Trigunara, 42, warga Tansi Baru,
jalan Lubang Mbah Soero, Kelurahan Tanah Lapang, Kecamatan Lembah Segar, KotaSawahlunto, Pengrajin Souvenir dan Patung Batubara, belajar otodidak. Namun
hasil karyanya tembus pasar luar negeri. Seperti apa kisahnya?
Laporan : Julnadi Inderapura
Trigunara Sedang Membuat Patung Naga |
Rabu, 19 Oktober 2016 siang
langit Kota Sawahlunto tampak cerah. Sementara lalu lalang kendaraan dijalan
raya kota masih seperti biasa. Siang itu, Penulis berkunjung ke Nadira Souvenir
Shop. Sesampai ke tempat tujuan, terlihat berbagai jenis ukuran dan bentuk
patung olahan batu bara terpajang di etalase.
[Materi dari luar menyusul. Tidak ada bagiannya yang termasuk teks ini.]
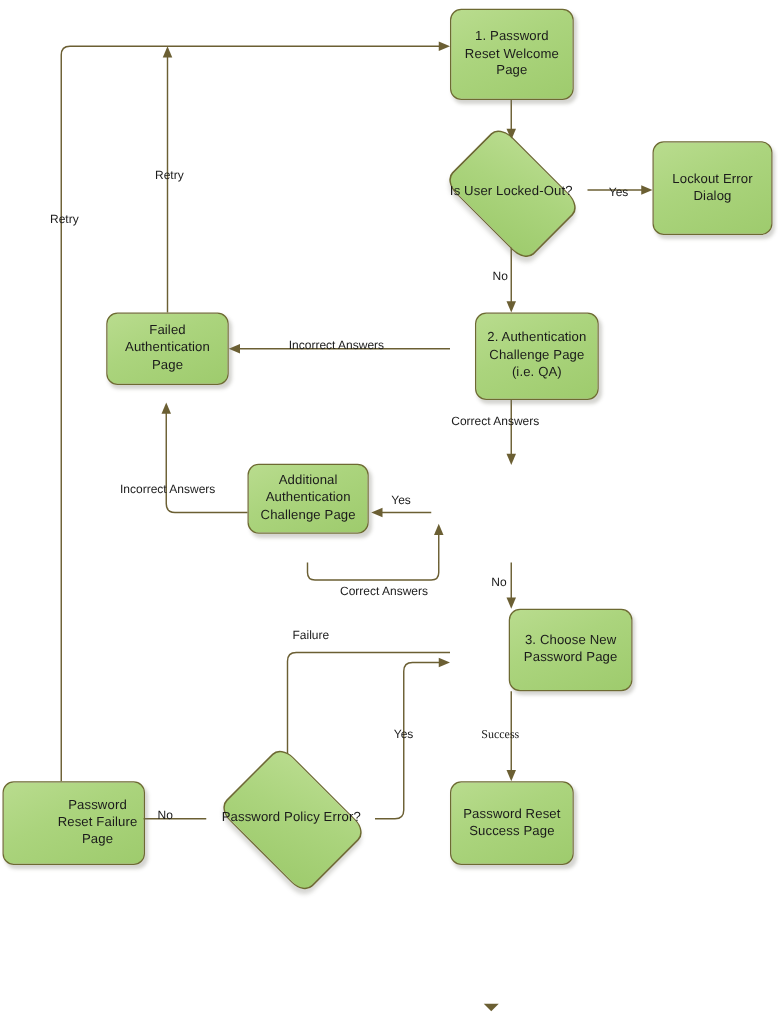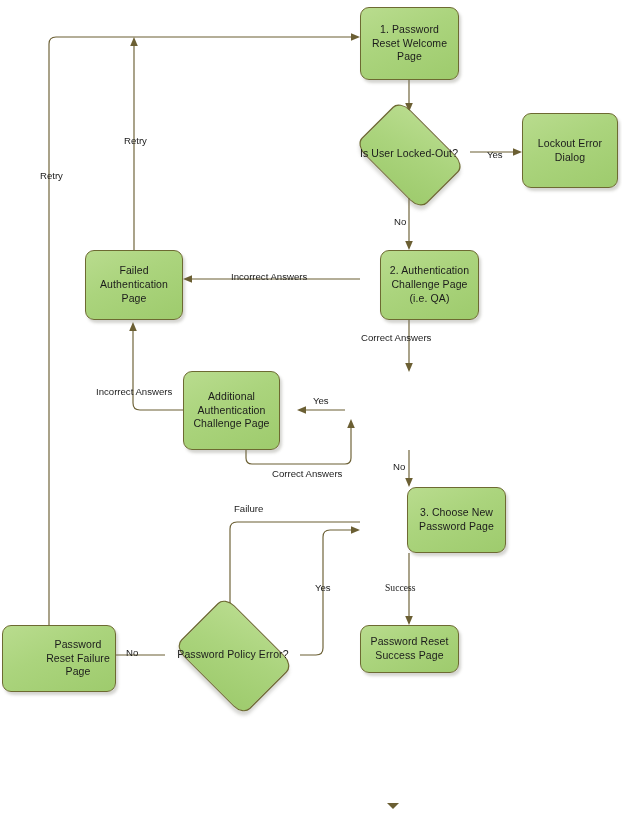"Failed Authentication Page" div.node { height: 70px -> 58px }
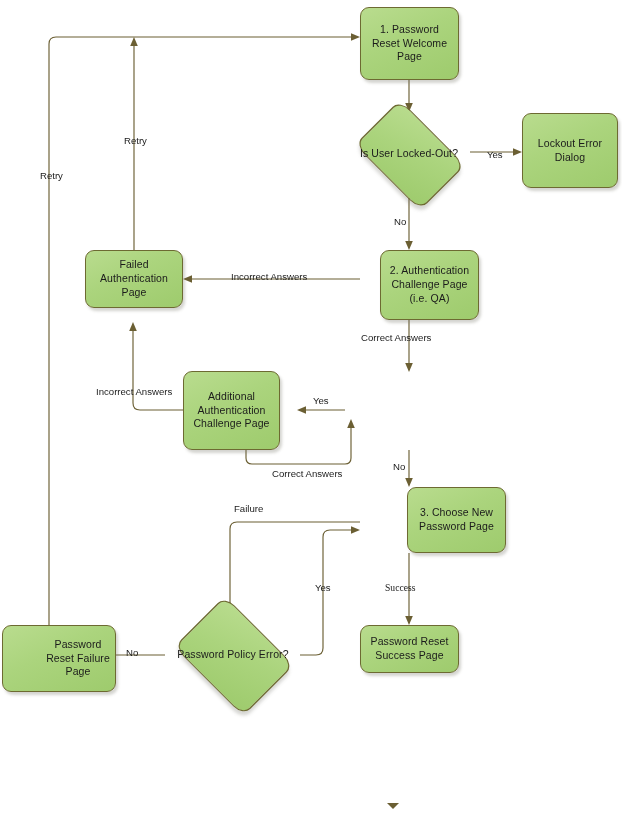"Additional Authentication Challenge Page" div.node { height: 79px -> 56px; left: 183px -> 198px }
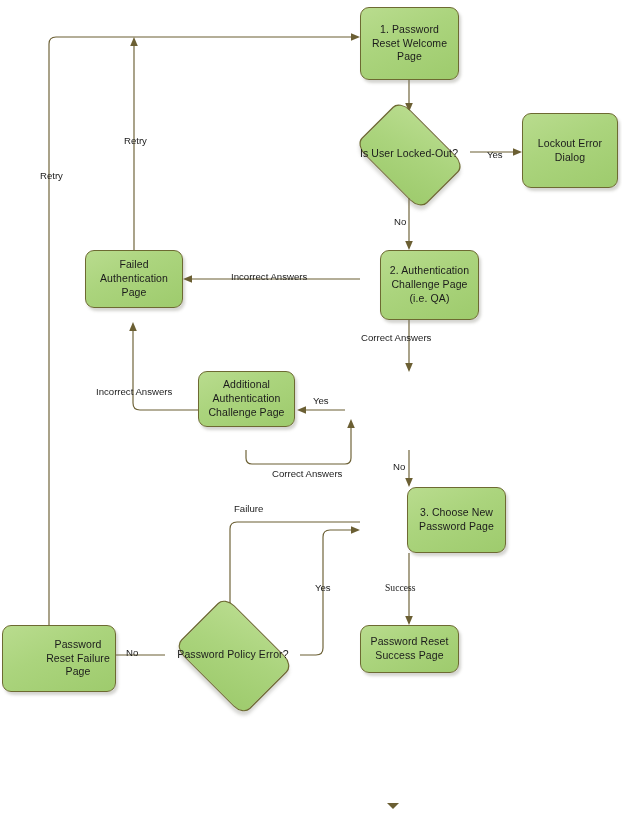"Password Reset Success Page" div.node { height: 48px -> 67px }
Trigunara, 42, pengrajin seni
patung dan souvenir batu bara, tampak sibuk mengukir membuat patung dari bahan
baku Batu bara dari balik etalase. Patung separuh jadi, bermotif naga yang
dibuat tersebut adalah pesanan dari PT Tambang batu bara. Hal itu ditetahui
setelah bercerita panjang lebar sembari melihat tukik-menukit mata pahat serta
bunyi gerusan mata pahat memakan batu bara.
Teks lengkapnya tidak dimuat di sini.